## WHAT YOU ARE ASKED TO DO
Would you transcribe the records below from the line with "(603, 353) none" to the line with "[815,448,1392,467] // *Disclaimer: No", ends included, exactly and with nothing more, leaving the pictures out?

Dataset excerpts

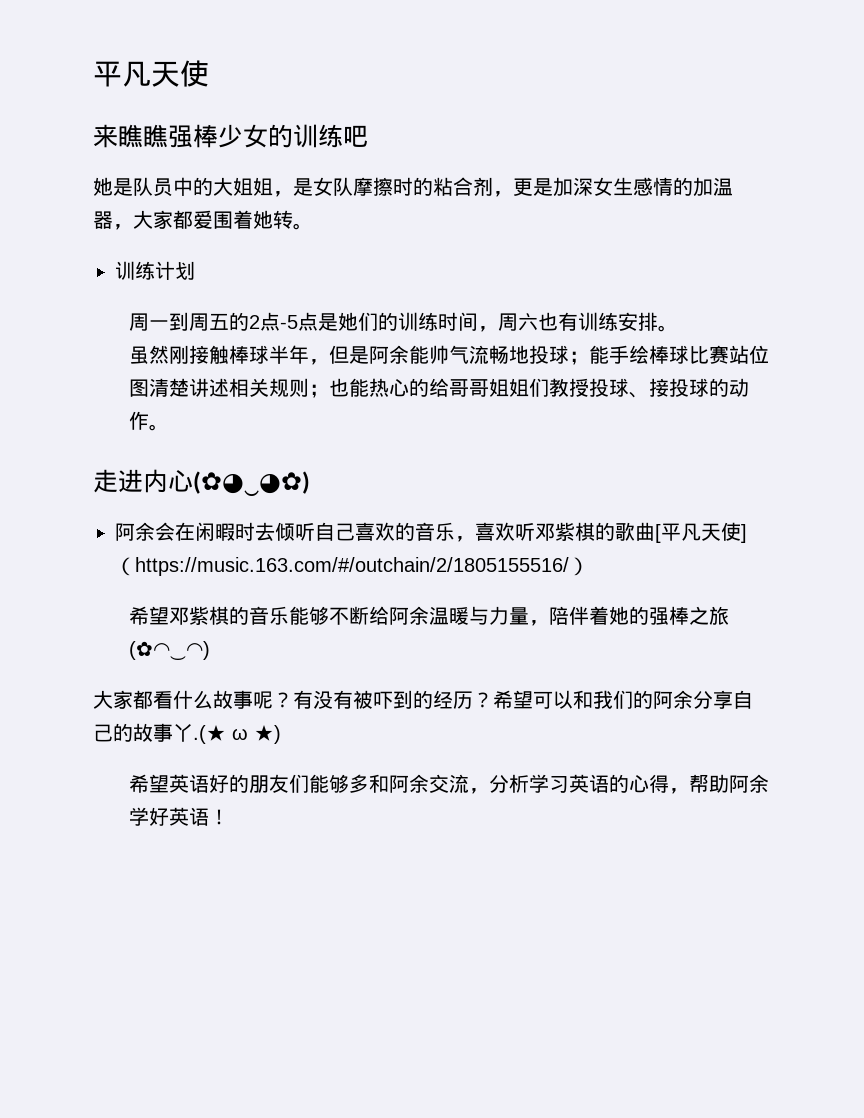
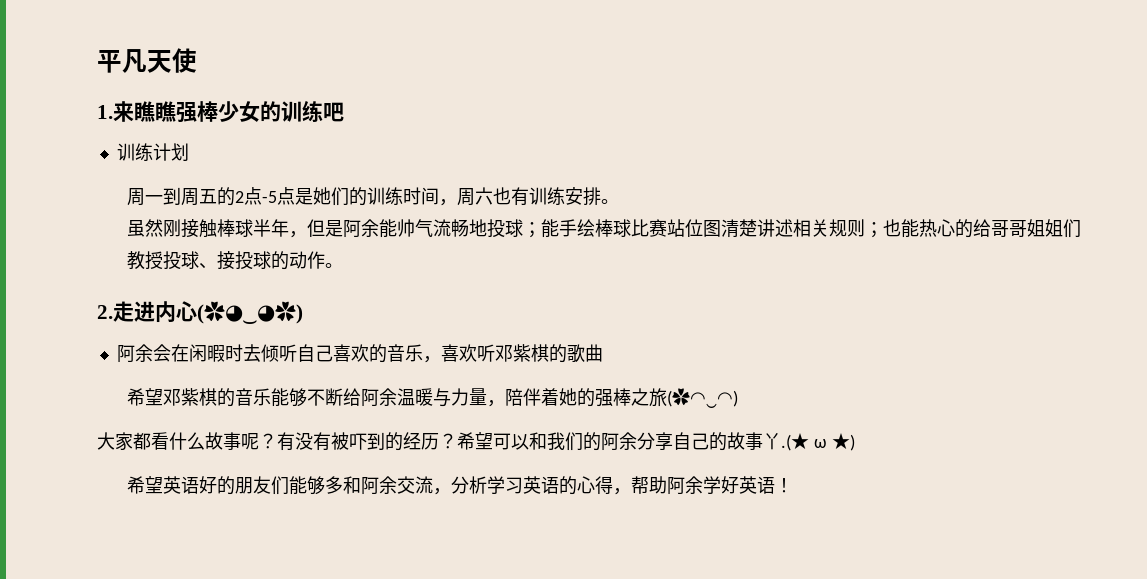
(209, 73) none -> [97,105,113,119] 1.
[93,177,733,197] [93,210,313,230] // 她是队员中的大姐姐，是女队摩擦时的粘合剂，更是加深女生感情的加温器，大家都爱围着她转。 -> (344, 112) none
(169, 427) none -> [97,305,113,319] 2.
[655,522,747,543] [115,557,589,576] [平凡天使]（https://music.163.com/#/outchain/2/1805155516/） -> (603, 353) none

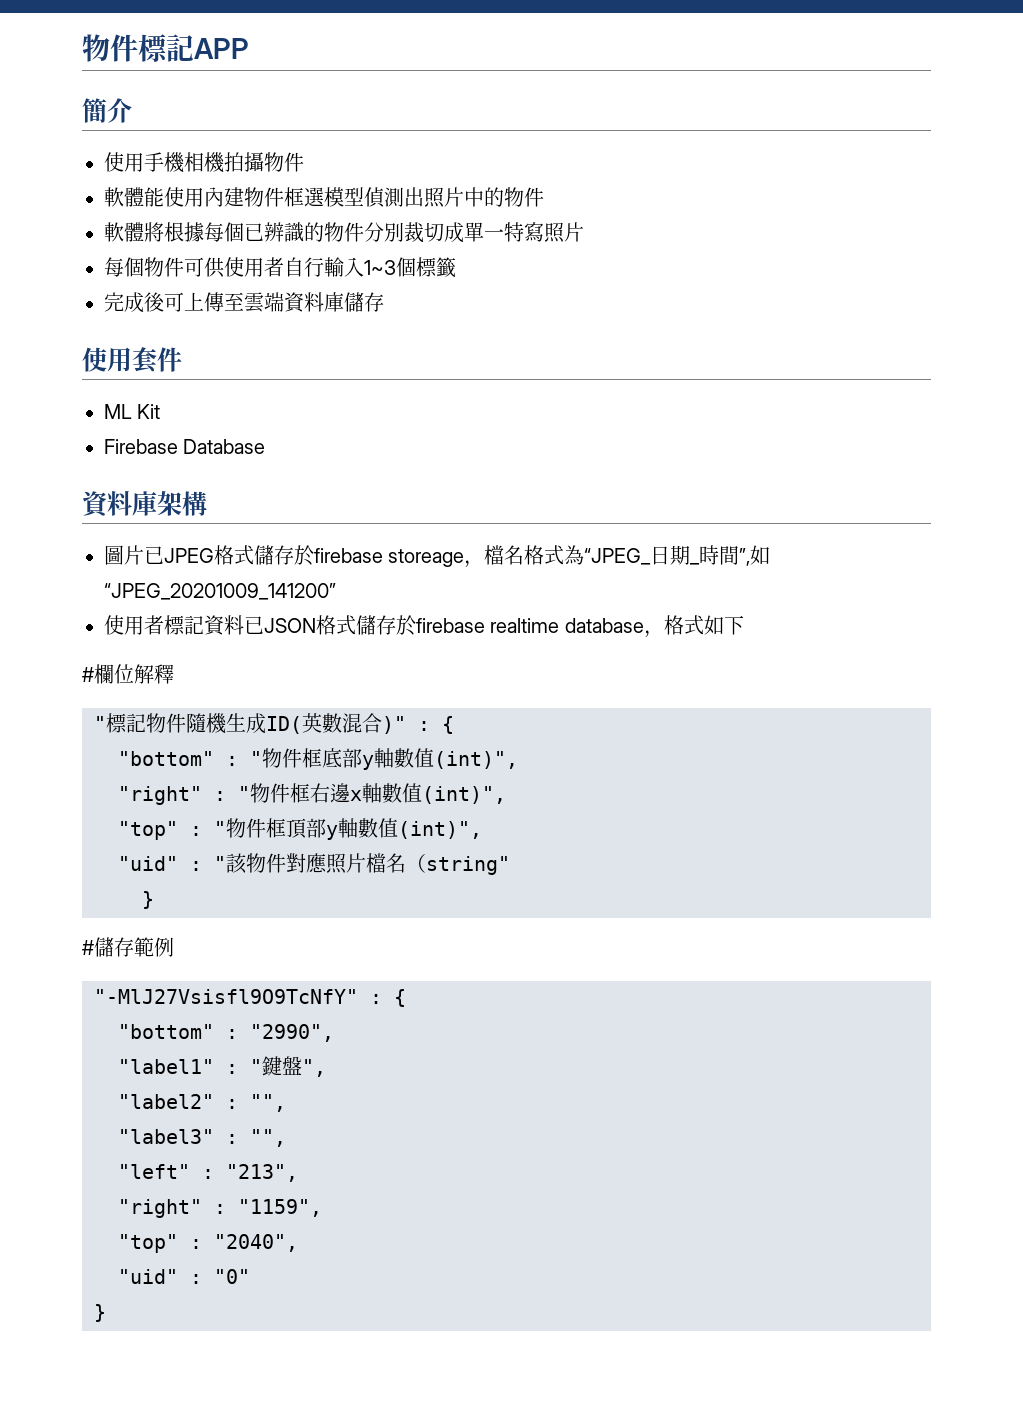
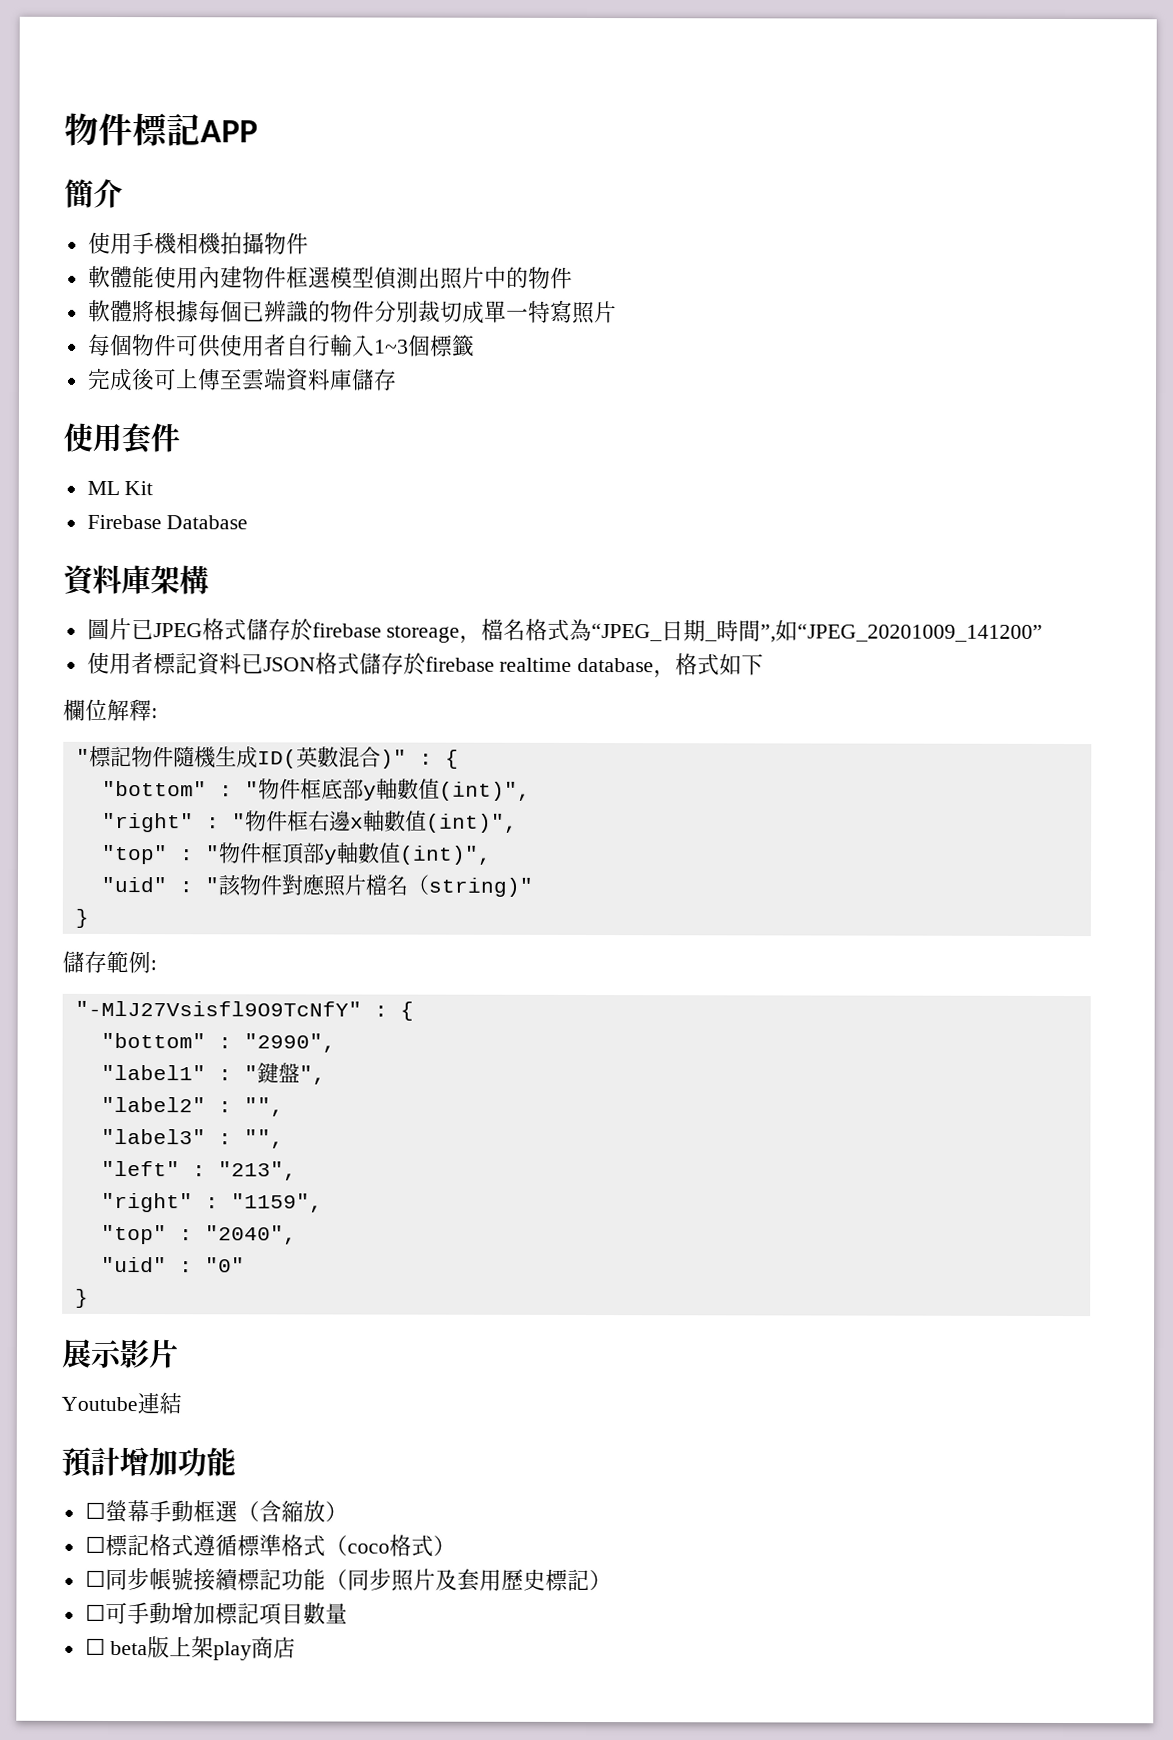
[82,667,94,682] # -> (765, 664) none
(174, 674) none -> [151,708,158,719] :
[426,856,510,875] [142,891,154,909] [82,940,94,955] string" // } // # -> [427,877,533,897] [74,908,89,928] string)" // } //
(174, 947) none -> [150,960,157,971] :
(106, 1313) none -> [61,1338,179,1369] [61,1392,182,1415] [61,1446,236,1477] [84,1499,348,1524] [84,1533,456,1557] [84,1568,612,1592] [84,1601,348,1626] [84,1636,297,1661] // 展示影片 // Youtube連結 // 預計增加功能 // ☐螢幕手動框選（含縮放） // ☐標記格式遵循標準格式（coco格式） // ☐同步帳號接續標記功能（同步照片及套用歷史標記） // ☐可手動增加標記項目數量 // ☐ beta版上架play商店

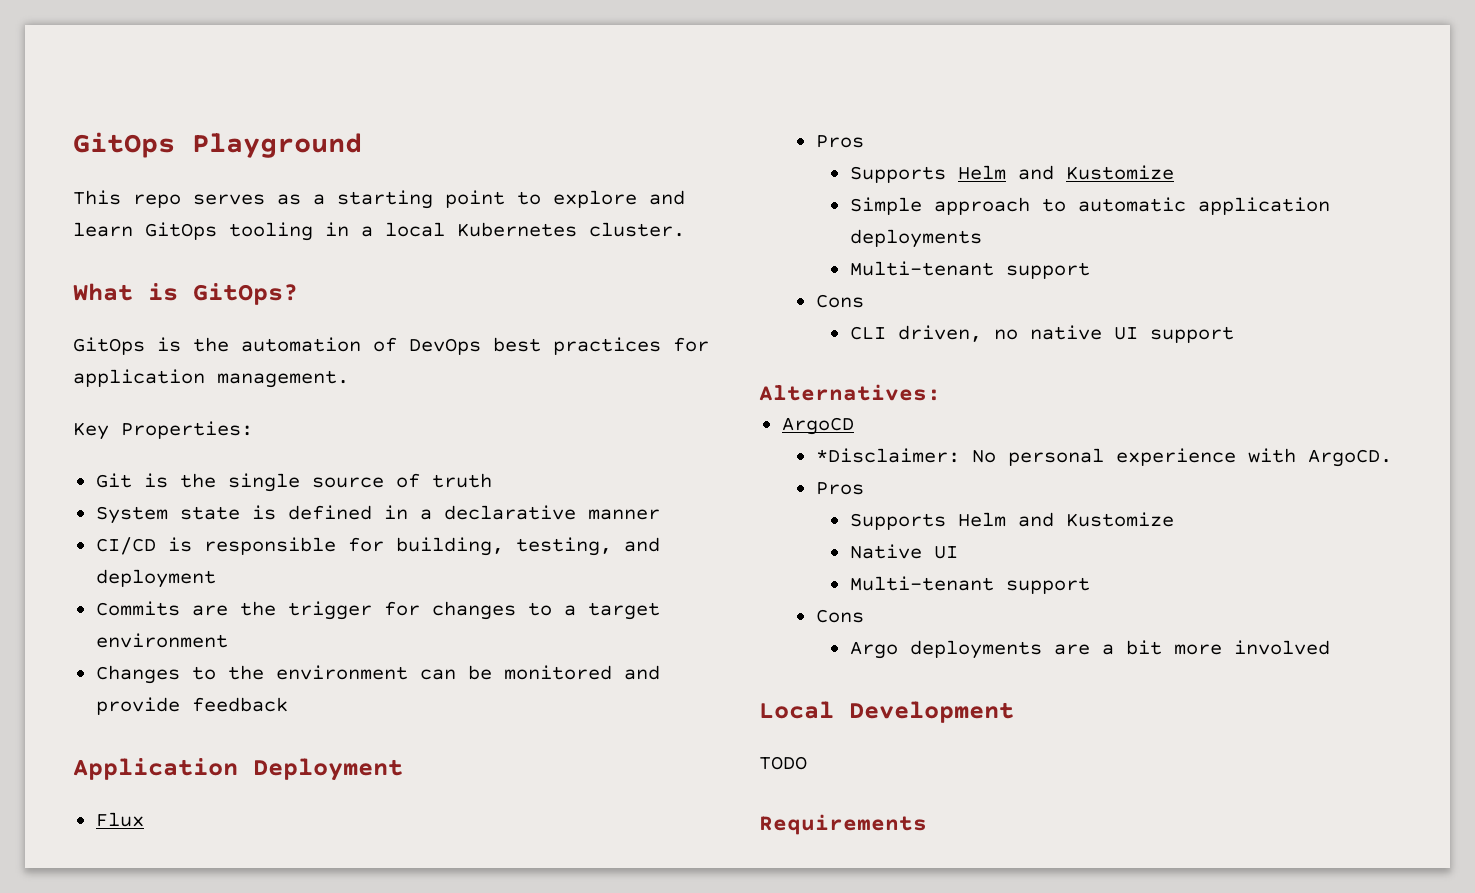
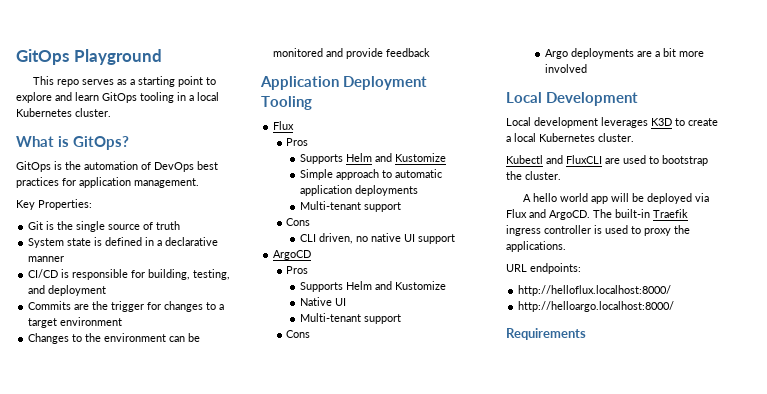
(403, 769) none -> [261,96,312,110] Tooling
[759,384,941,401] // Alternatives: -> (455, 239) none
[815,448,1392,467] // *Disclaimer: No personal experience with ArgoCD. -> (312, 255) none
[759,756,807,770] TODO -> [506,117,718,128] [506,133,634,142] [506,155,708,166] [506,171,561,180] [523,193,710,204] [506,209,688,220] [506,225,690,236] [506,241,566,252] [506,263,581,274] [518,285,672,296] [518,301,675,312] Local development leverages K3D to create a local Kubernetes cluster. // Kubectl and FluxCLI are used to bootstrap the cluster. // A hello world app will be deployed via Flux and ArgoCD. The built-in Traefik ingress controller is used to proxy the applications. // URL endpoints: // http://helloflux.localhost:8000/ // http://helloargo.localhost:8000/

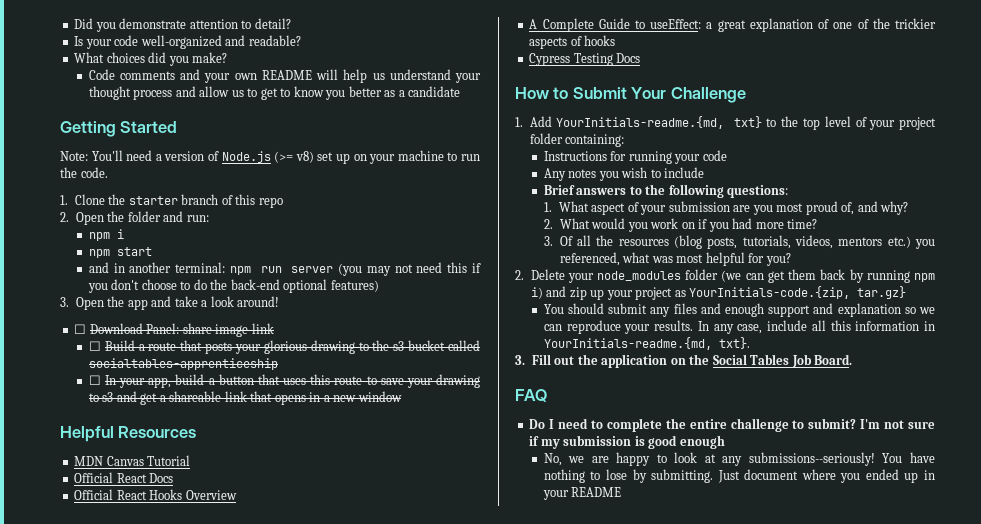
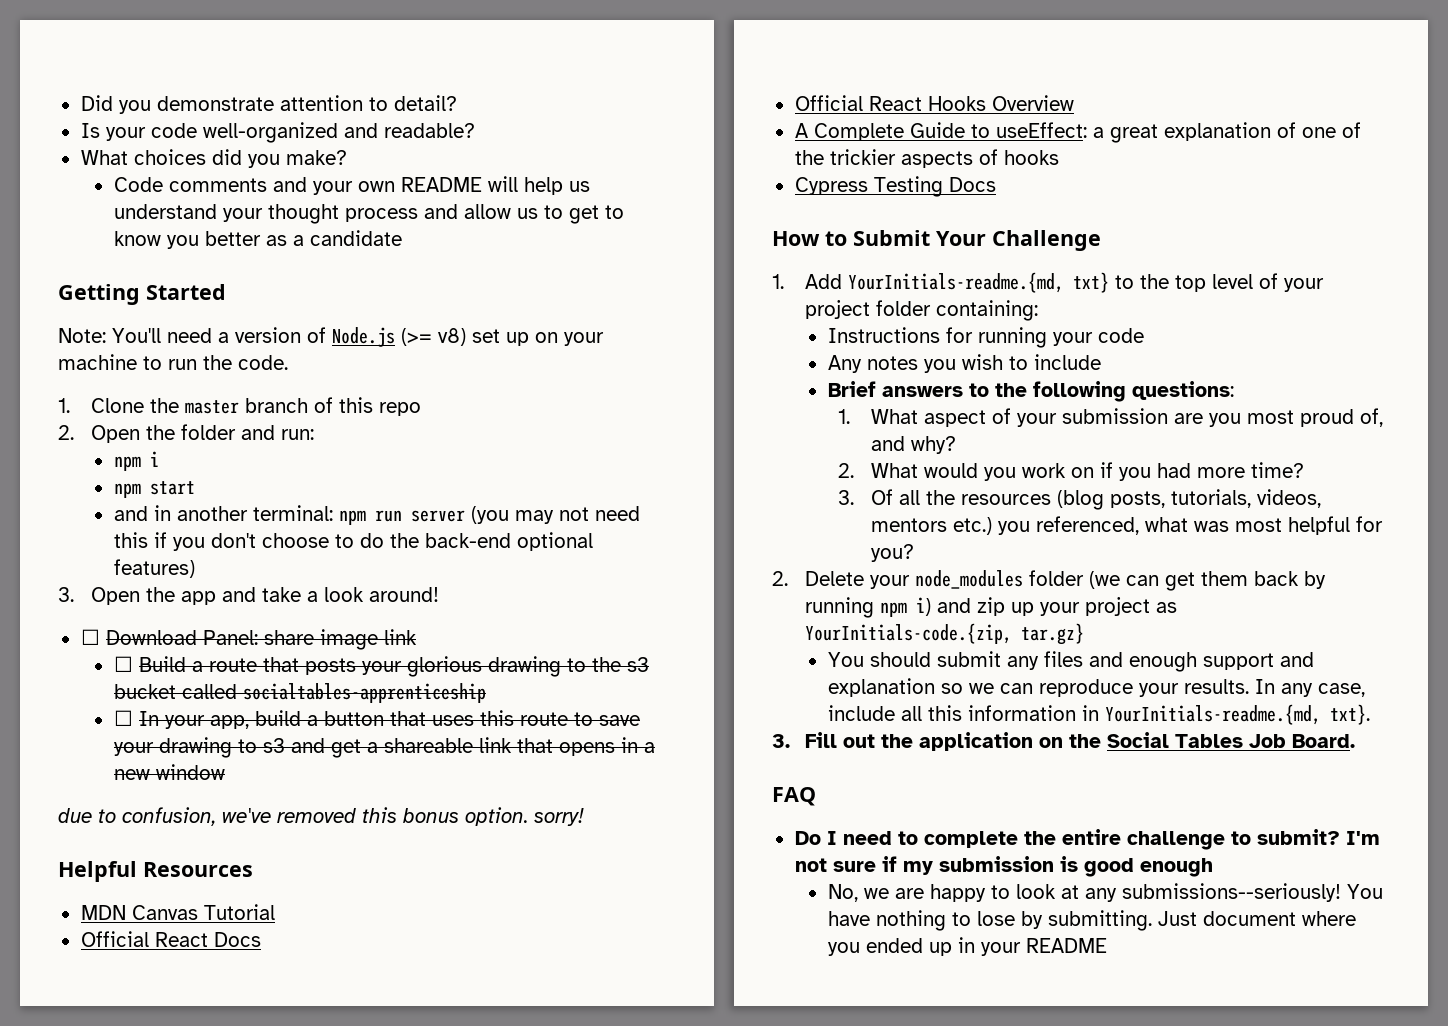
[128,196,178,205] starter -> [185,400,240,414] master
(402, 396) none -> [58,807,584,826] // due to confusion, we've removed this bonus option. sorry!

## EXERCISE RESPONSE
[655,522,747,543] [115,557,589,576] [平凡天使]（https://music.163.com/#/outchain/2/1805155516/） -> (603, 353) none

[82,667,94,682] # -> (765, 664) none
(174, 674) none -> [151,708,158,719] :
[426,856,510,875] [142,891,154,909] [82,940,94,955] string" // } // # -> [427,877,533,897] [74,908,89,928] string)" // } //
(174, 947) none -> [150,960,157,971] :
(106, 1313) none -> [61,1338,179,1369] [61,1392,182,1415] [61,1446,236,1477] [84,1499,348,1524] [84,1533,456,1557] [84,1568,612,1592] [84,1601,348,1626] [84,1636,297,1661] // 展示影片 // Youtube連結 // 預計增加功能 // ☐螢幕手動框選（含縮放） // ☐標記格式遵循標準格式（coco格式） // ☐同步帳號接續標記功能（同步照片及套用歷史標記） // ☐可手動增加標記項目數量 // ☐ beta版上架play商店

(403, 769) none -> [261,96,312,110] Tooling
[759,384,941,401] // Alternatives: -> (455, 239) none
[815,448,1392,467] // *Disclaimer: No personal experience with ArgoCD. -> (312, 255) none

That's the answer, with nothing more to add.